Linked versus unlinked estimates of mortality and length of life by education and marital status: evidence from the first record linkage study in Lithuania
Social Science and Medicine, 64:7, 1392–1406 (2007)
Earlier studies have found large and increasing with time differences in mortality by education and marital status in post-Soviet countries. Their results are based on independent tabulations of population and deaths counts (unlinked data).
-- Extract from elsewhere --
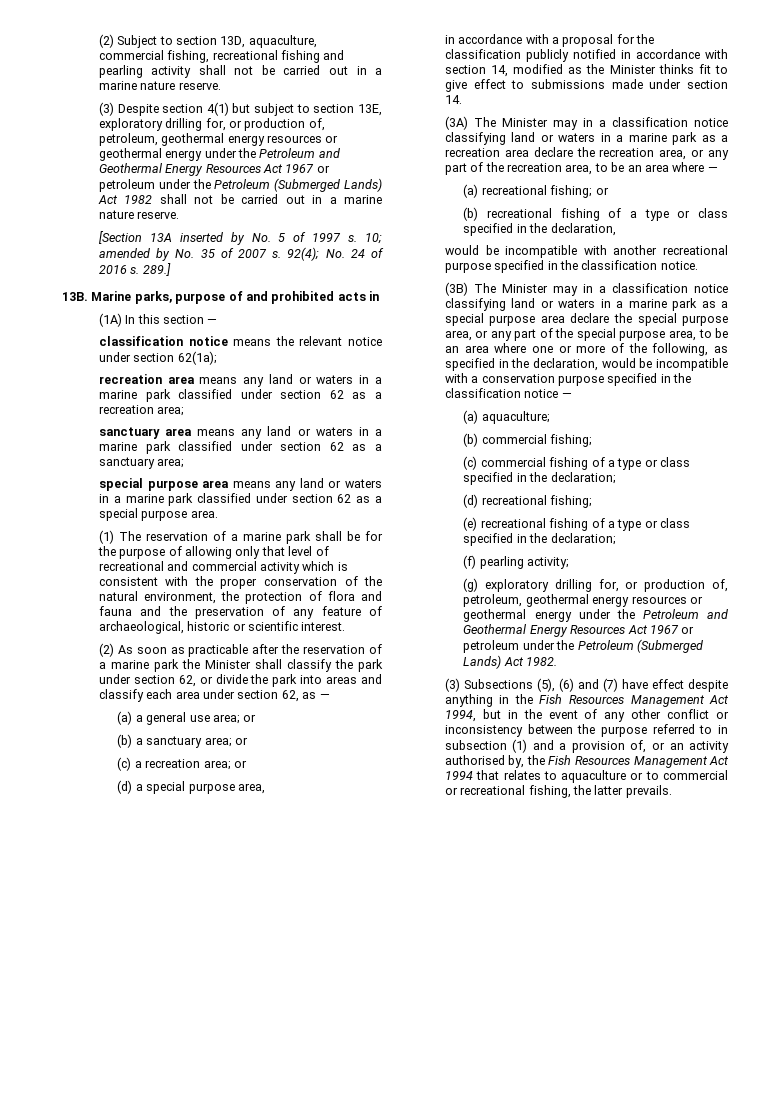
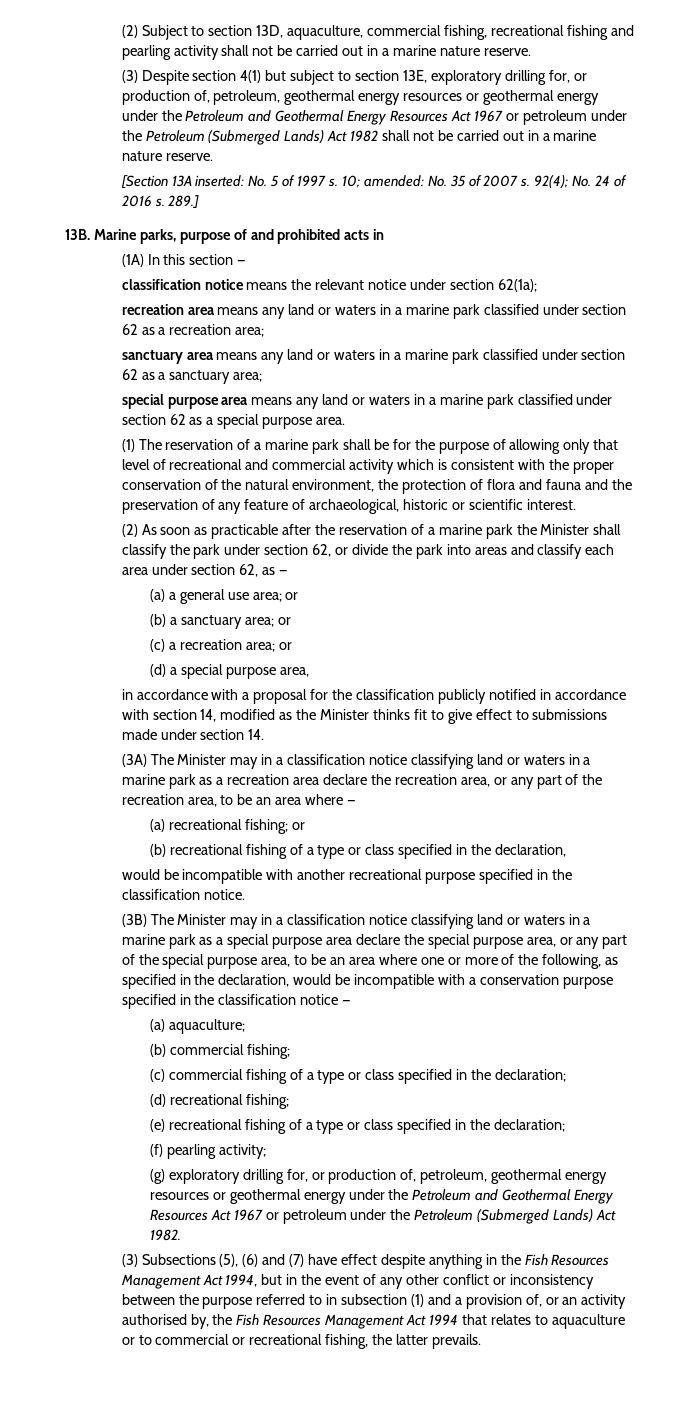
- [Section 13A inserted by No. 5 of 1997 s.
+ [Section 13A inserted: No. 5 of 1997 s.
- 10; amended by No. 35 of 2007 s.
+ 10; amended: No. 35 of 2007 s.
The present study provides the first census-linked estimates of group-specific mortality and the first comparison between census-linked and unlinked mortality estimates for a post-Soviet country. The study is based on a data set linking 140,000 deaths occurring in 2001–2004 in Lithuania with the population census of 2001. The same socio-demographic information
about the deceased is available from both the census and death records. Cross-tabulations and Poisson regressions are used to compare linked and unlinked data. Linked and unlinked estimates of life expectancies and mortality rate ratios are calculated with standard life table techniques and Poisson regressions. For the two socio-demographic variables under
study, the values from the death records partly differ from those from the census records. The deviations are especially significant for education, with 72–73%, 66–67%, and 82–84% matching for higher education, secondary education, and lower education, respectively. For marital status, deviations are less frequent. For education and marital status, unlinked
estimates tend to overstate mortality in disadvantaged groups and they understate mortality in advantaged groups. The differences in inter-group life expectancy and the mortality rate ratios thus are significantly overestimated in the unlinked data. Socio-demographic differences in mortality previously observed in Lithuania and possibly other post-Soviet
countries are overestimated. The growth in inequalities over the 1990s is real but might be overstated. The results of this study confirm the existence of large and widening health inequalities but call for better data.